S : Tout a complètement basculé pour moi. Tout d'abord, l'invasion à grande échelle a eu un effet très aigu sur mon état psychologique. Malheureusement, pas pour le mieux. Cependant, je comprends que c’est l’invasion à grande échelle qui m’a poussé à venir à Odessa, à fonder une famille et à créer une vie ensemble. C’est ce qui m’a aidée à survivre à la phase initiale de l’invasion à grande échelle, l’adaptation, et je l’ai vécue avec un proche qui m’a toujours soutenu et qui a été là pour moi. J'ai compris qu'il me serait très difficile de tout assumer moi-même. La guerre vous fait apprécier encore plus ce que vous avez, et l'apprécier maintenant, sans reporter la vie à plus tard. Si nous avions su ce qui allait se passer, je pense que nous serions partis à l’étranger et nous serions mariés quelques jours avant l’invasion. Aujourd’hui, nous attendons toujours que le partenariat civil soit légalisé en Ukraine, car cela nous donnera de nombreux droits dont disposent déjà d’autres couples.


À propos de la participation au projet Anoeses x KyivPride

I : Pour moi, c'est l'occasion d'exprimer ma pensée et d'être entendu. Par exemple, lorsque nous avons mené une enquête il y a quelques années, de nombreuses personnes, lorsqu'on leur a demandé s'il y avait des représentants de la communauté LGBTQIA+ dans leur environnement, ont répondu qu'il n'y en avait pas. Mais nous avons compris que ce n'est pas parce qu'il n'y a pas de communauté autour d'eux, mais parce que la communauté ne s'ouvre pas à eux, parce qu'ils ont peur, et à juste titre. Dans notre pays, nous sommes toujours sans protection, toujours inégaux, et chaque plateforme où l'on peut véhiculer l'idée d'égalité, d'inclusion et de tolérance est un grand plus pour l'objectif commun et notre bonne cause. Il est donc important pour moi de participer à ce projet afin de transmettre cette idée aux gens, de rendre la communauté plus visible.

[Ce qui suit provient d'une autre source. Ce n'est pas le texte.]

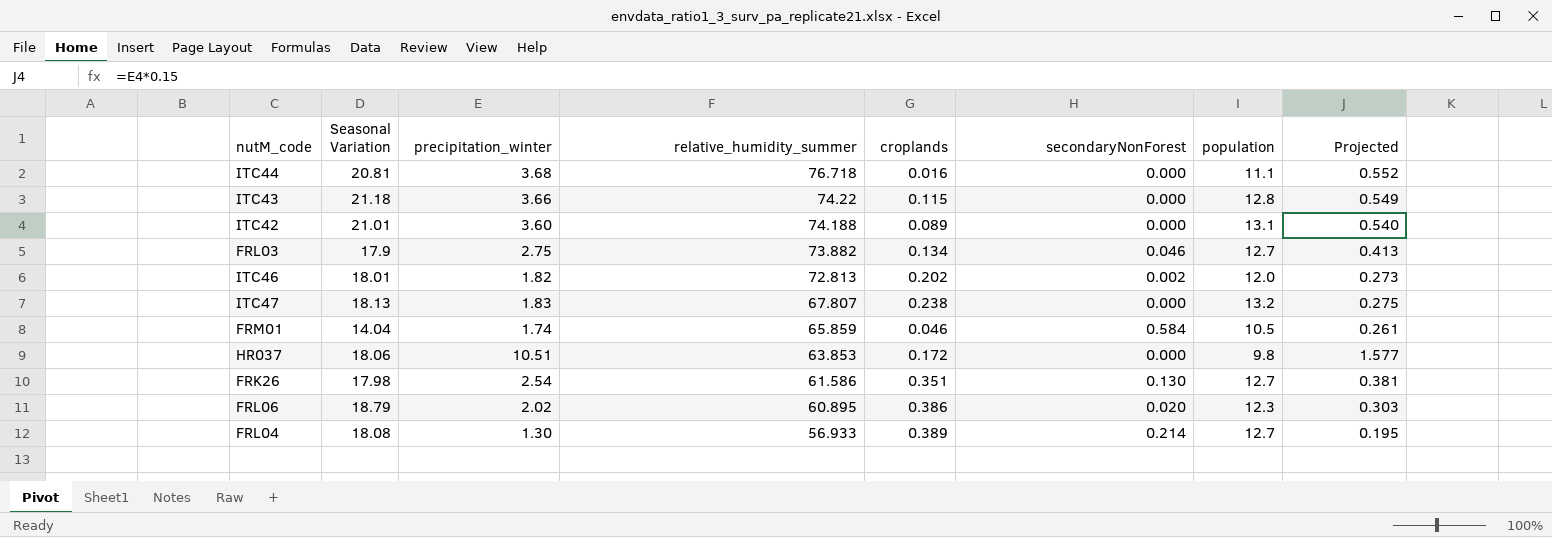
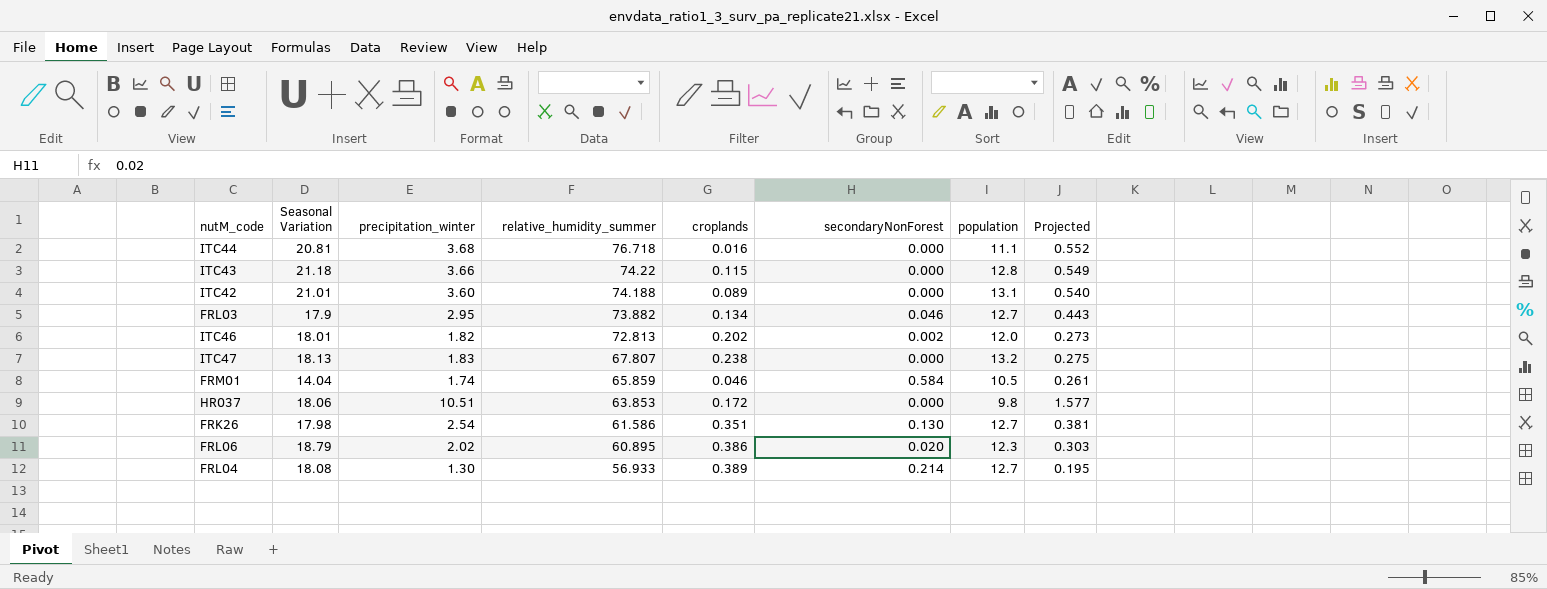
FRL03 | precipitation_winter: 2.75 -> 2.95
FRL03 | Projected: 0.413 -> 0.443

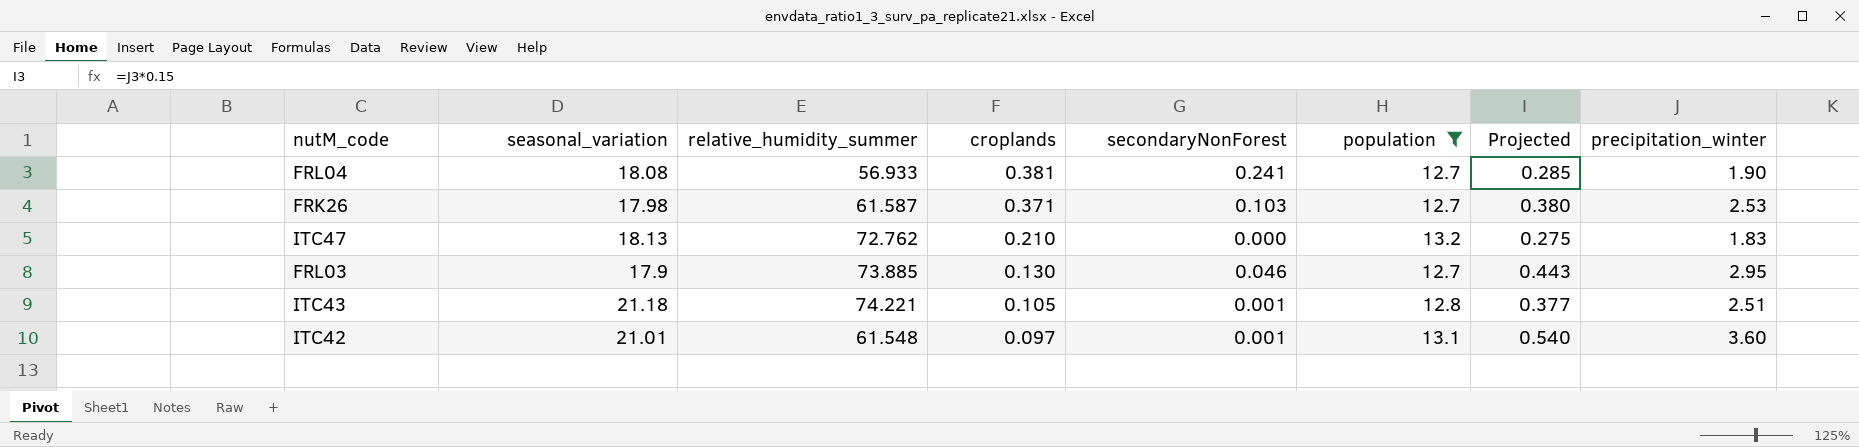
filter: none -> population >= 12.7
row order: relative_humidity_summer descending -> croplands descending
column name: Seasonal Variation -> seasonal_variation
column precipitation_winter | position: 3 -> 8
FRL04 | croplands: 0.389 -> 0.381
FRL04 | secondaryNonForest: 0.214 -> 0.241
FRL04 | Projected: 0.195 -> 0.285
FRL04 | precipitation_winter: 1.30 -> 1.90
FRK26 | relative_humidity_summer: 61.586 -> 61.587
FRK26 | croplands: 0.351 -> 0.371
FRK26 | secondaryNonForest: 0.130 -> 0.103
FRK26 | Projected: 0.381 -> 0.380
FRK26 | precipitation_winter: 2.54 -> 2.53
ITC47 | relative_humidity_summer: 67.807 -> 72.762
ITC47 | croplands: 0.238 -> 0.210
FRL03 | relative_humidity_summer: 73.882 -> 73.885
FRL03 | croplands: 0.134 -> 0.130
ITC43 | relative_humidity_summer: 74.22 -> 74.221
ITC43 | croplands: 0.115 -> 0.105
ITC43 | secondaryNonForest: 0.000 -> 0.001
ITC43 | Projected: 0.549 -> 0.377
ITC43 | precipitation_winter: 3.66 -> 2.51
ITC42 | relative_humidity_summer: 74.188 -> 61.548
ITC42 | croplands: 0.089 -> 0.097
ITC42 | secondaryNonForest: 0.000 -> 0.001

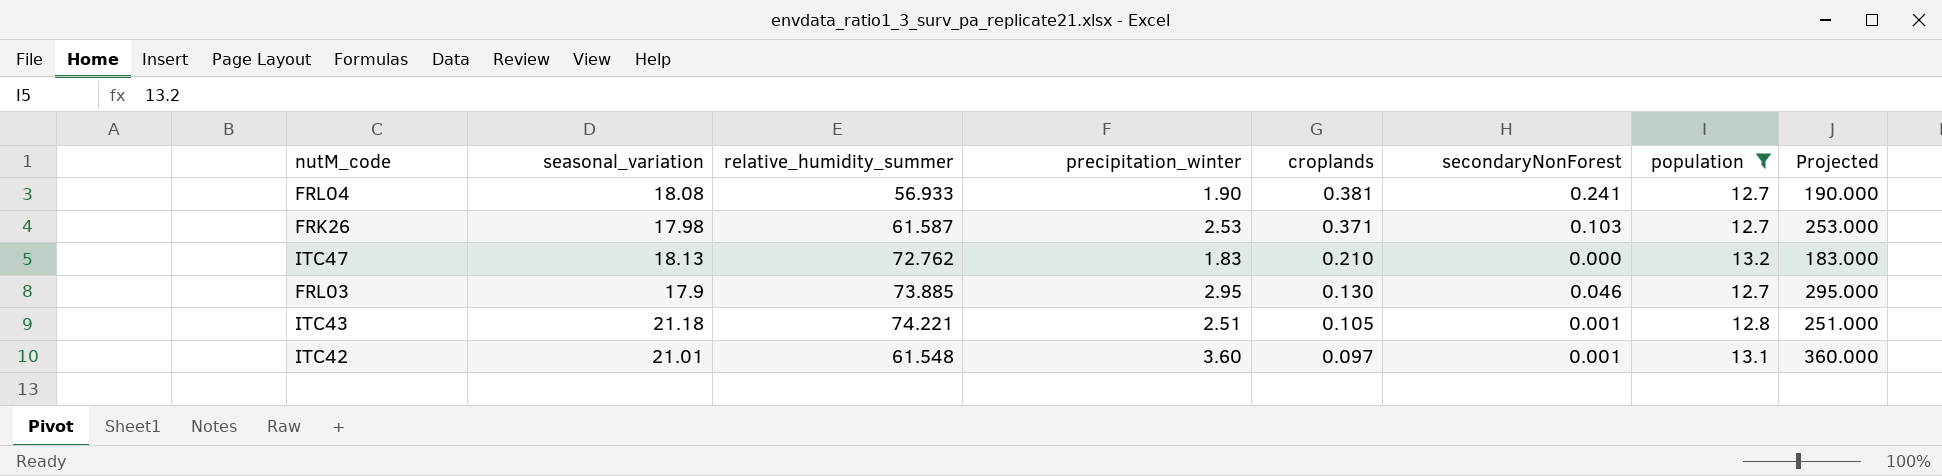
column precipitation_winter | position: 8 -> 4
column Projected | formula: [precipitation_winter] * 0.15 -> [precipitation_winter] * 100

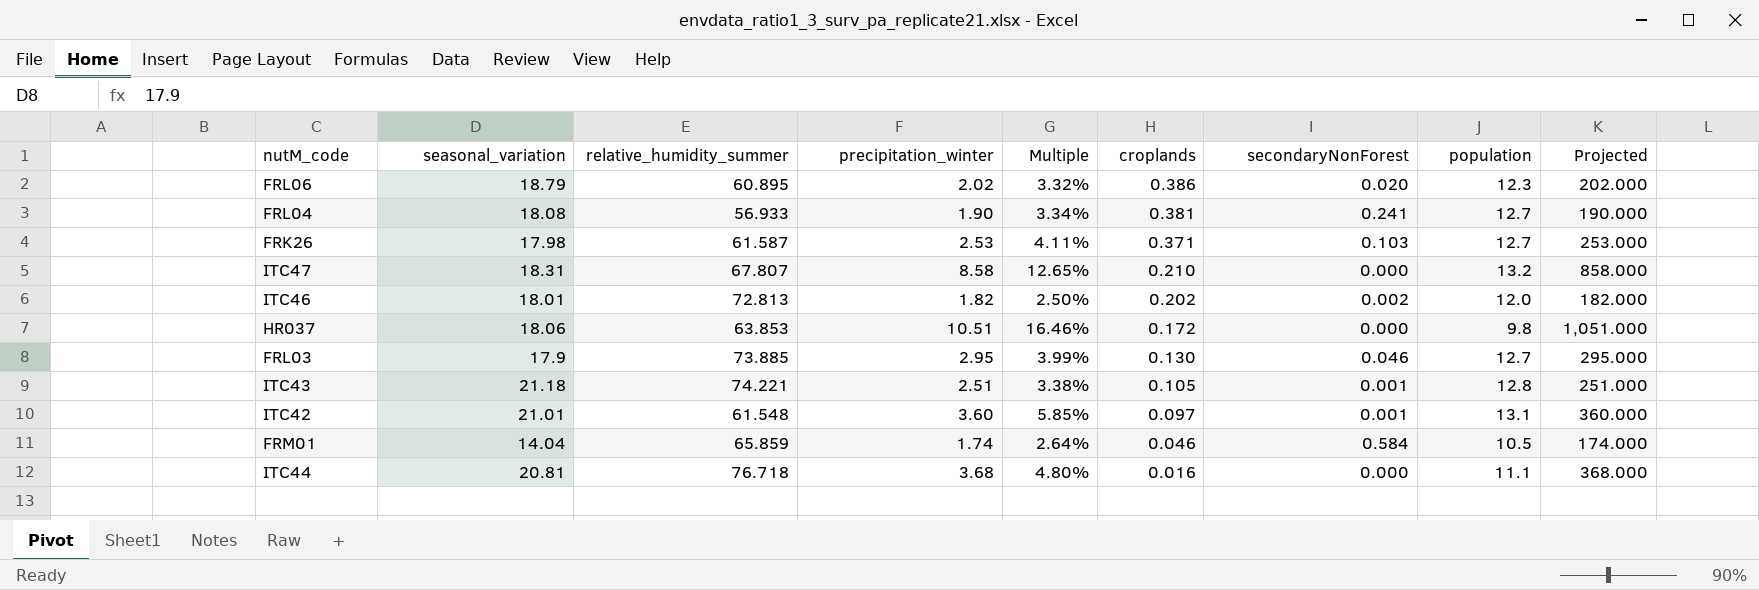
filter: population >= 12.7 -> none
column Multiple | formula: none -> [precipitation_winter] / [relative_humidity_summer]
ITC47 | seasonal_variation: 18.13 -> 18.31
ITC47 | relative_humidity_summer: 72.762 -> 67.807
ITC47 | precipitation_winter: 1.83 -> 8.58
ITC47 | Projected: 183.000 -> 858.000

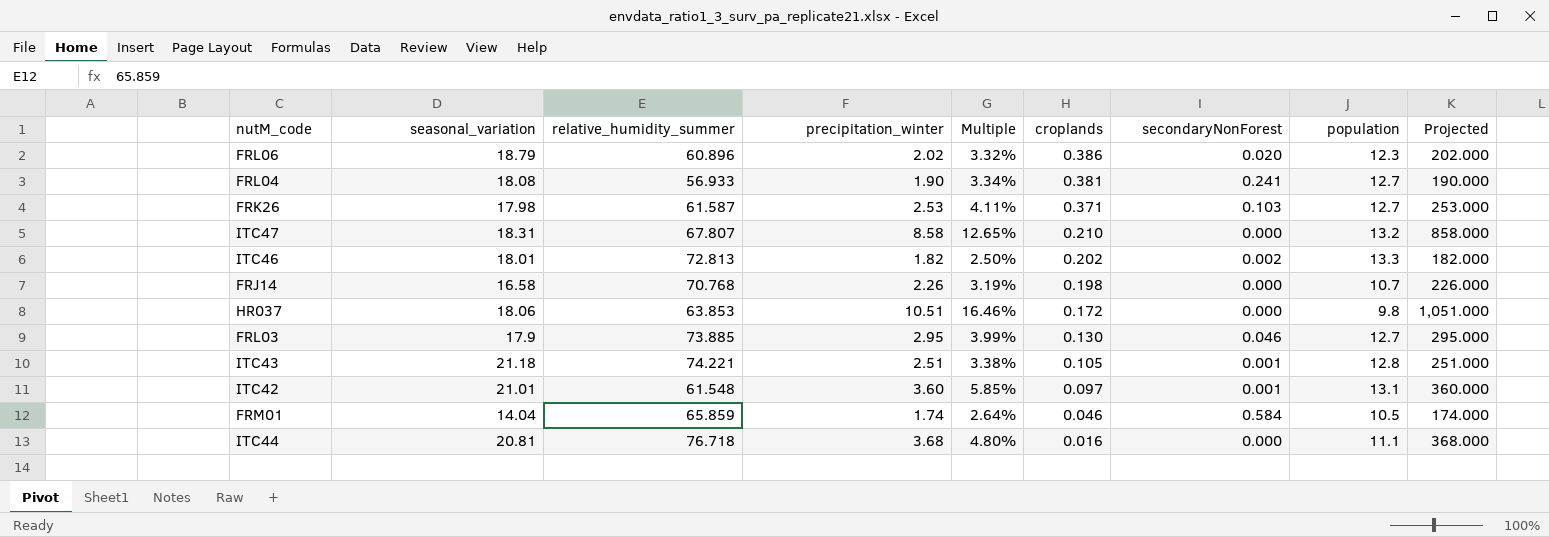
FRL06 | relative_humidity_summer: 60.895 -> 60.896
ITC46 | population: 12.0 -> 13.3
row FRJ14: none -> 16.58 | 70.768 | 2.26 | 3.19% | 0.198 | 0.000 | 10.7 | 226.000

S : C'est aussi important pour moi d'être le visage d'une marque qui montre que la communauté LGBTQIA+ est visible. Cela contribue à changer la société pour le mieux. Après tout, de nombreuses entreprises ne considèrent pas les LGBTQIA+ comme leur public potentiel. Combien de médias disposent désormais d’une politique écrite d’inclusivité, d’une politique en matière de discours de haine ? Cela n’existe presque pas, c’est pourquoi je souhaite coopérer avec ceux pour qui la tolérance et l’inclusion font partie des principales valeurs.


Pour moi…

I : La liberté, c'est le respect d'autrui et la sécurité.

S : La liberté est la capacité d’être qui vous êtes vraiment et de ne pas porter de faux masques.

I : Le courage, c'est d'être Ukrainien et de travailler pour le bien du pays ! C'est de la franchise. Il s'agit d'exprimer ses pensées et ses sentiments.

S : Le courage, c'est ne pas avoir peur de la condamnation de la société, être qui on est, montrer sa nature, sa personnalité et ses sentiments.

I : La beauté est quelque chose d'inexistant, de lointain, comme ce feu vert dans "The Great Gatsby" de Fitzgerald. C'est un fantasme de ce que nous voulons être.

S : La beauté, comme l'a écrit Lina Kostenko, est toujours unique et, par conséquent, chaque personne décrit la beauté à sa manière, car c'est un concept très subjectif.

Moi : L'amour, c'est Sasha. L'amour est l'acceptation inconditionnelle des êtres chers, et pas seulement cela, c'est un style de vie.

S : Aimer, c'est accepter une personne telle qu'elle est et l'apprécier.